**Activity:** In your copy, drop the images and return each record exactly as it stands.

[Dataset records]
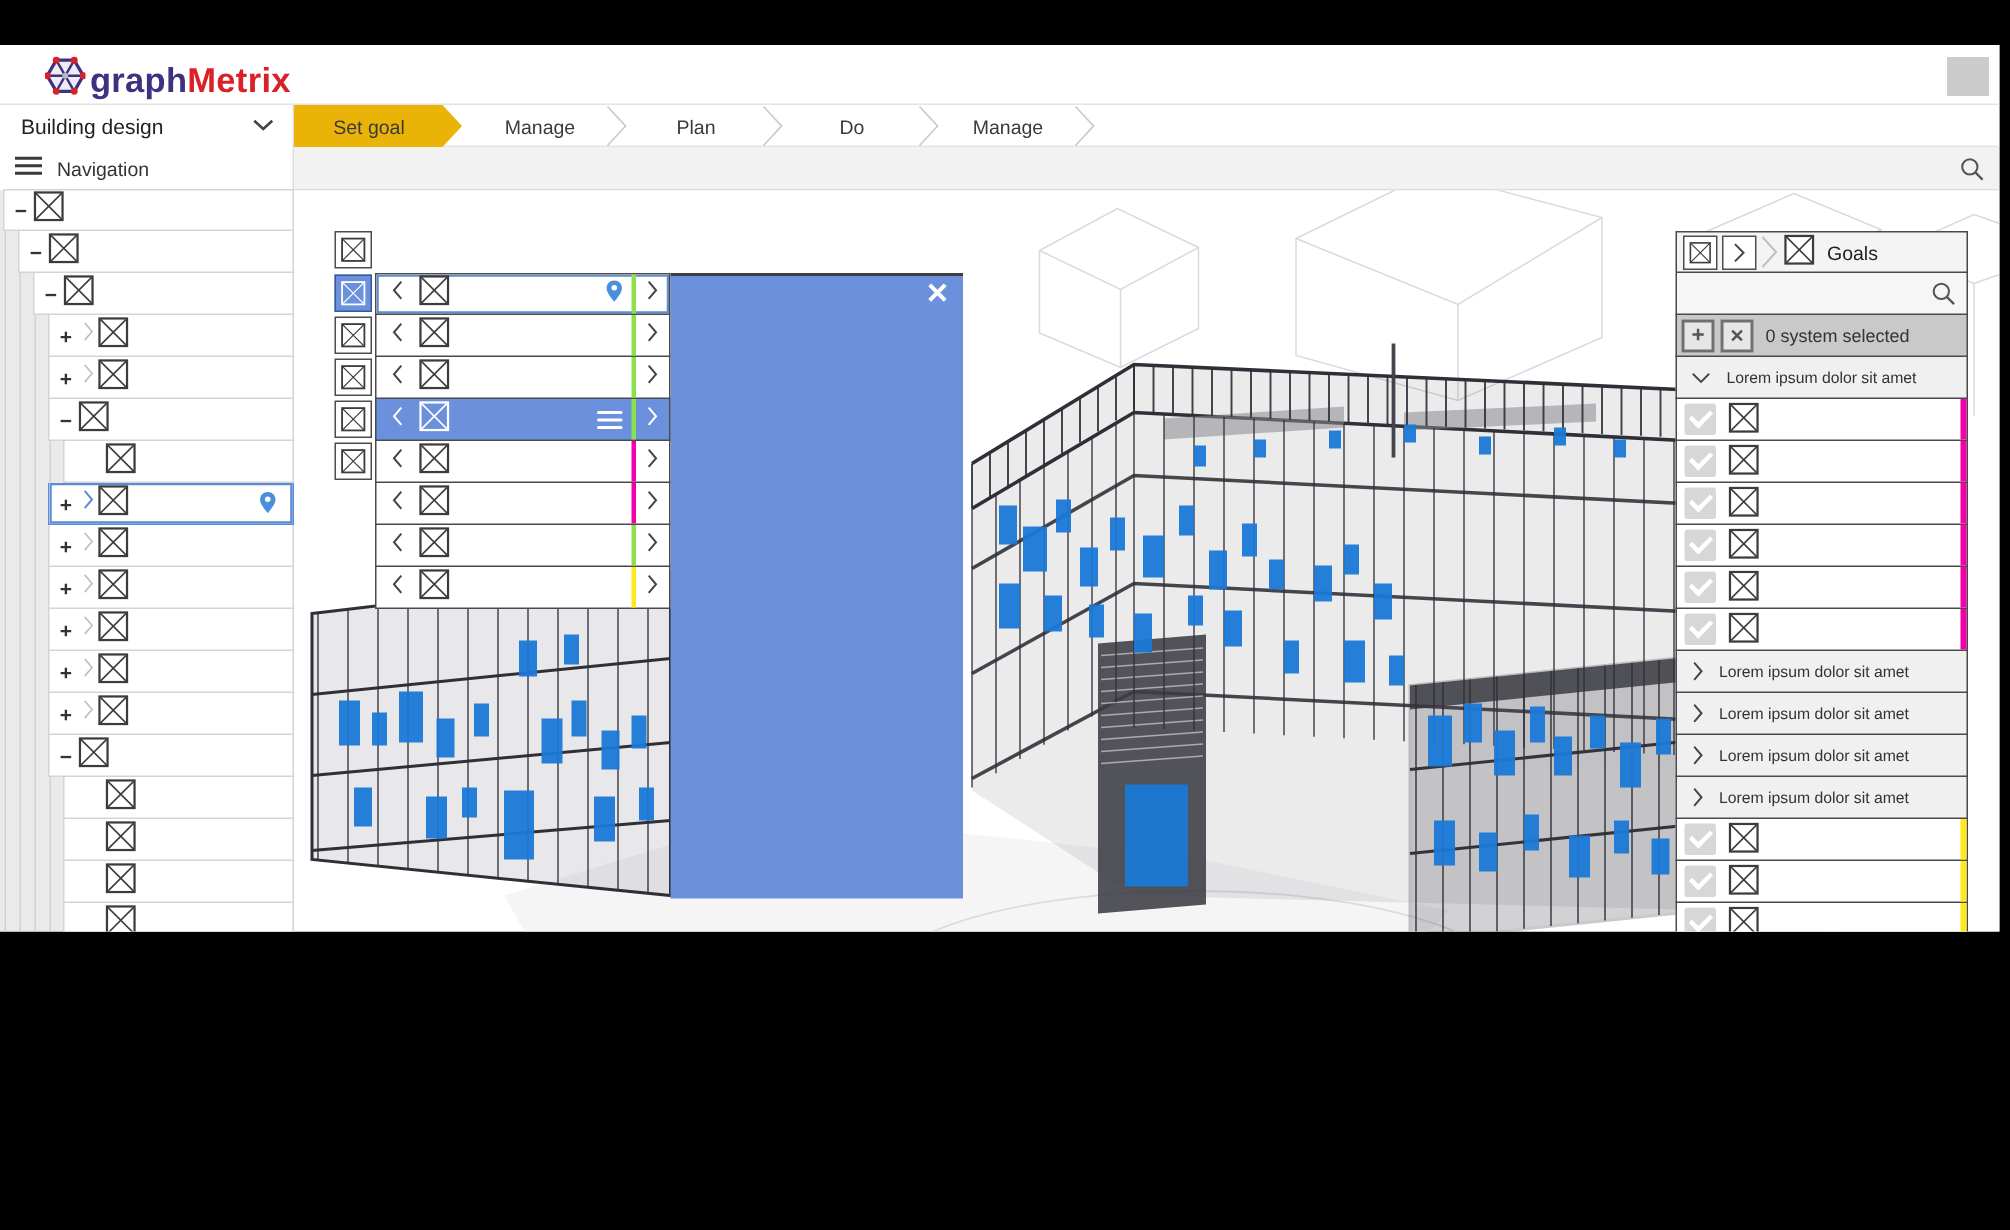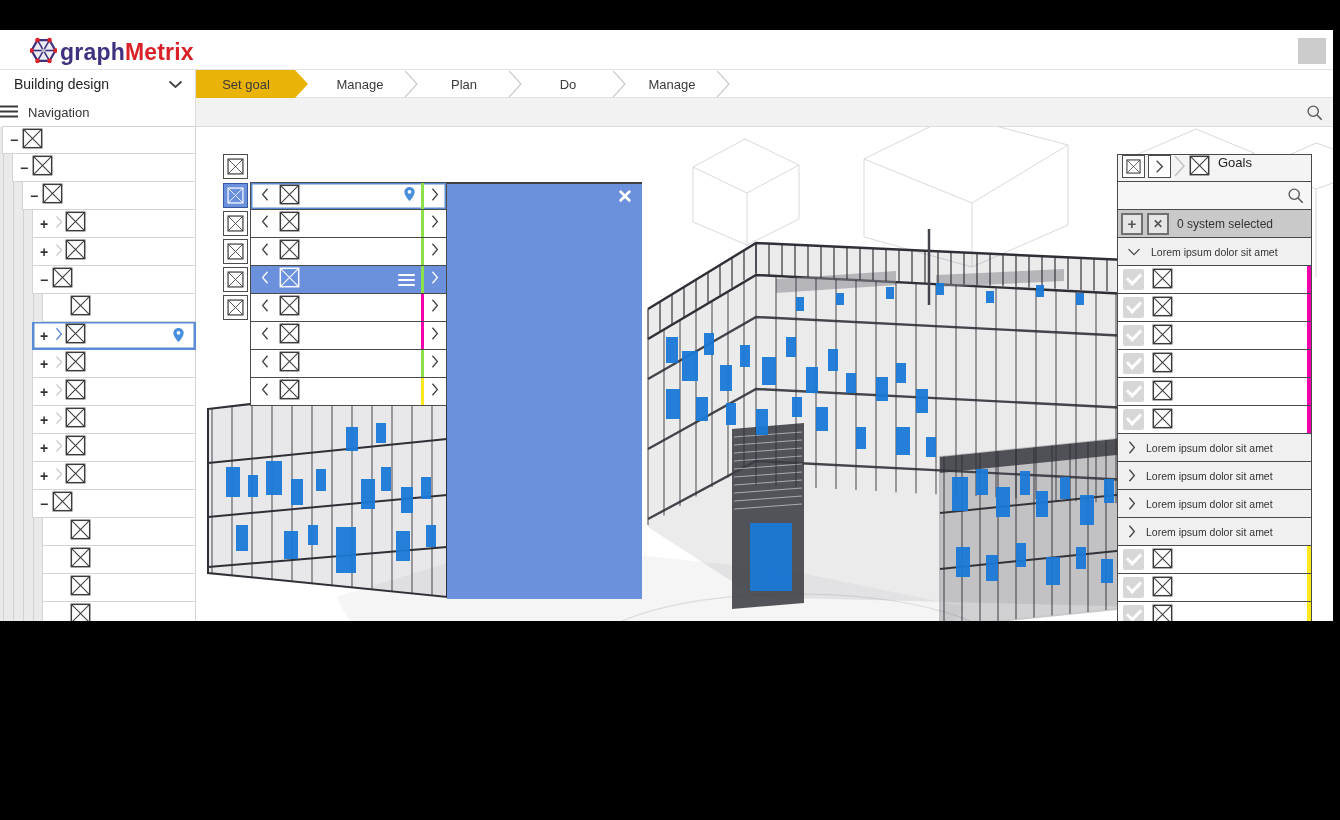--- a/index.html
+++ b/index.html
@@ -19,21 +19,21 @@
   .stage-row{position:absolute;left:0;top:40px;width:1333px;height:28px;background:#fff;border-bottom:1px solid #e3e3e3}
   .ws-head{position:absolute;left:0;top:0;width:196px;height:28px;background:#fff;border-right:1px solid #ddd;display:flex;align-items:center;padding:0 12px 0 14px}
   .ws-label{font-size:14px;color:#222;flex:1}
   .stages{position:absolute;left:196px;top:0;height:28px;display:flex}
   .seg{position:relative;width:104px;height:28px;display:flex;align-items:center;justify-content:center;font-size:13px;color:#3a3a3a}
   .seg.sel{width:112px;background:#eab308;clip-path:polygon(0 0,99px 0,112px 50%,99px 100%,0 100%);padding-right:12px}
   .seg .sep{position:absolute;right:-7px;top:0;z-index:2}
 
   
   .tab-row{position:absolute;left:0;top:68px;width:1333px;height:29px;background:#f2f2f2;border-bottom:1px solid #ddd}
-  .nav-head{position:absolute;left:0;top:0;width:196px;height:29px;background:#fff;border-right:1px solid #ddd;display:flex;align-items:center;gap:10px;}
+  .nav-head{position:absolute;left:0;top:0;width:196px;height:29px;background:#fff;border-right:1px solid #ddd;display:flex;align-items:center;gap:10px;padding-left:10px}
   .nav-label{font-size:13px;color:#333}
   .tabs{position:absolute;left:196px;top:0;height:29px;display:flex}
   .tab{position:relative;width:110px;height:29px;display:flex;align-items:center;justify-content:center;font-size:12.5px;color:#3d3d3d}
   .tab.sel::after{content:"";position:absolute;left:2px;right:2px;bottom:0;height:3px;background:#5b8bd5}
   .tabrow-search{position:absolute;right:10px;top:6px}
 
   
   .sidebar{position:absolute;left:0;top:97px;width:196px;height:657px;background:#eaeaea;border-right:1px solid #ccc;z-index:2}
   .guide{position:absolute;top:0;width:1px;height:615px;background:#d2d2d2}
   .tree{position:absolute;left:0;top:-1px;width:196px}
@@ -70,21 +70,21 @@
   .frow .chevR{margin:0 7px 0 6px}
   .fmenu i{display:block;width:17px;height:2px;background:#fff;margin:3px 0;border-radius:1px}
   .fpin{margin-right:5px}
 
   
   .overlay{position:absolute;left:447px;top:152px;width:195px;height:417px;background:#6b90dc;border-top:2px solid #3f3f3f;z-index:3}
   .overlay .close{position:absolute;top:2px;right:9px;color:#fff;font-size:19px;font-weight:bold;line-height:1.2}
 
   
   .goals{position:absolute;left:1117px;top:124px;width:195px;z-index:4;font-size:11px;color:#333}
-  .g-head{height:28px;background:#f4f4f4;border:1px solid #4a4a4a;display:flex;gap:3px;padding:0 4px}
+  .g-head{height:28px;background:#f4f4f4;border:1px solid #4a4a4a;display:flex;align-items:center;gap:3px;padding:0 4px}
   .hbox{width:23px;height:23px;border:1.5px solid #4c4c4c;background:#fff;display:flex;align-items:center;justify-content:center;flex:0 0 auto}
   .g-title{font-size:13px;color:#222;margin-left:5px}
   .g-search{position:relative;height:28px;background:#f6f6f6;border:1px solid #4a4a4a;border-top:0}
   .g-search .sic{position:absolute;right:7px;top:5px}
   .g-count{height:28px;background:#c9c9c9;border:1px solid #4a4a4a;border-top:0;display:flex;align-items:center;gap:4px;padding:0 3px}
   .gbtn{width:22px;height:22px;background:#e6e6e6;border:2px solid #707070;color:#555;font-weight:bold;display:flex;align-items:center;justify-content:center;font-size:15px;flex:0 0 auto}
   .g-count .lbl{font-size:12px;color:#333;margin-left:4px}
   .grow{height:28px;background:#f0f0f0;border:1px solid #4a4a4a;border-top:0;display:flex;align-items:center;gap:10px;padding-left:9px}
   .grow .glbl{font-size:10.5px;color:#333}
   .girow{position:relative;height:28px;background:#fff;border:1px solid #4a4a4a;border-top:0;display:flex;align-items:center;gap:8px;padding-left:5px}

**Output for this exercise:**
--- a/index.html
+++ b/index.html
@@ -19,21 +19,21 @@
   .stage-row{position:absolute;left:0;top:40px;width:1333px;height:28px;background:#fff;border-bottom:1px solid #e3e3e3}
   .ws-head{position:absolute;left:0;top:0;width:196px;height:28px;background:#fff;border-right:1px solid #ddd;display:flex;align-items:center;padding:0 12px 0 14px}
   .ws-label{font-size:14px;color:#222;flex:1}
   .stages{position:absolute;left:196px;top:0;height:28px;display:flex}
   .seg{position:relative;width:104px;height:28px;display:flex;align-items:center;justify-content:center;font-size:13px;color:#3a3a3a}
   .seg.sel{width:112px;background:#eab308;clip-path:polygon(0 0,99px 0,112px 50%,99px 100%,0 100%);padding-right:12px}
   .seg .sep{position:absolute;right:-7px;top:0;z-index:2}
 
   
   .tab-row{position:absolute;left:0;top:68px;width:1333px;height:29px;background:#f2f2f2;border-bottom:1px solid #ddd}
-  .nav-head{position:absolute;left:0;top:0;width:196px;height:29px;background:#fff;border-right:1px solid #ddd;display:flex;align-items:center;gap:10px;}
+  .nav-head{position:absolute;left:0;top:0;width:196px;height:29px;background:#fff;border-right:1px solid #ddd;display:flex;align-items:center;gap:10px;padding-left:10px}
   .nav-label{font-size:13px;color:#333}
   .tabs{position:absolute;left:196px;top:0;height:29px;display:flex}
   .tab{position:relative;width:110px;height:29px;display:flex;align-items:center;justify-content:center;font-size:12.5px;color:#3d3d3d}
   .tab.sel::after{content:"";position:absolute;left:2px;right:2px;bottom:0;height:3px;background:#5b8bd5}
   .tabrow-search{position:absolute;right:10px;top:6px}
 
   
   .sidebar{position:absolute;left:0;top:97px;width:196px;height:657px;background:#eaeaea;border-right:1px solid #ccc;z-index:2}
   .guide{position:absolute;top:0;width:1px;height:615px;background:#d2d2d2}
   .tree{position:absolute;left:0;top:-1px;width:196px}
@@ -70,21 +70,21 @@
   .frow .chevR{margin:0 7px 0 6px}
   .fmenu i{display:block;width:17px;height:2px;background:#fff;margin:3px 0;border-radius:1px}
   .fpin{margin-right:5px}
 
   
   .overlay{position:absolute;left:447px;top:152px;width:195px;height:417px;background:#6b90dc;border-top:2px solid #3f3f3f;z-index:3}
   .overlay .close{position:absolute;top:2px;right:9px;color:#fff;font-size:19px;font-weight:bold;line-height:1.2}
 
   
   .goals{position:absolute;left:1117px;top:124px;width:195px;z-index:4;font-size:11px;color:#333}
-  .g-head{height:28px;background:#f4f4f4;border:1px solid #4a4a4a;display:flex;gap:3px;padding:0 4px}
+  .g-head{height:28px;background:#f4f4f4;border:1px solid #4a4a4a;display:flex;align-items:center;gap:3px;padding:0 4px}
   .hbox{width:23px;height:23px;border:1.5px solid #4c4c4c;background:#fff;display:flex;align-items:center;justify-content:center;flex:0 0 auto}
   .g-title{font-size:13px;color:#222;margin-left:5px}
   .g-search{position:relative;height:28px;background:#f6f6f6;border:1px solid #4a4a4a;border-top:0}
   .g-search .sic{position:absolute;right:7px;top:5px}
   .g-count{height:28px;background:#c9c9c9;border:1px solid #4a4a4a;border-top:0;display:flex;align-items:center;gap:4px;padding:0 3px}
   .gbtn{width:22px;height:22px;background:#e6e6e6;border:2px solid #707070;color:#555;font-weight:bold;display:flex;align-items:center;justify-content:center;font-size:15px;flex:0 0 auto}
   .g-count .lbl{font-size:12px;color:#333;margin-left:4px}
   .grow{height:28px;background:#f0f0f0;border:1px solid #4a4a4a;border-top:0;display:flex;align-items:center;gap:10px;padding-left:9px}
   .grow .glbl{font-size:10.5px;color:#333}
   .girow{position:relative;height:28px;background:#fff;border:1px solid #4a4a4a;border-top:0;display:flex;align-items:center;gap:8px;padding-left:5px}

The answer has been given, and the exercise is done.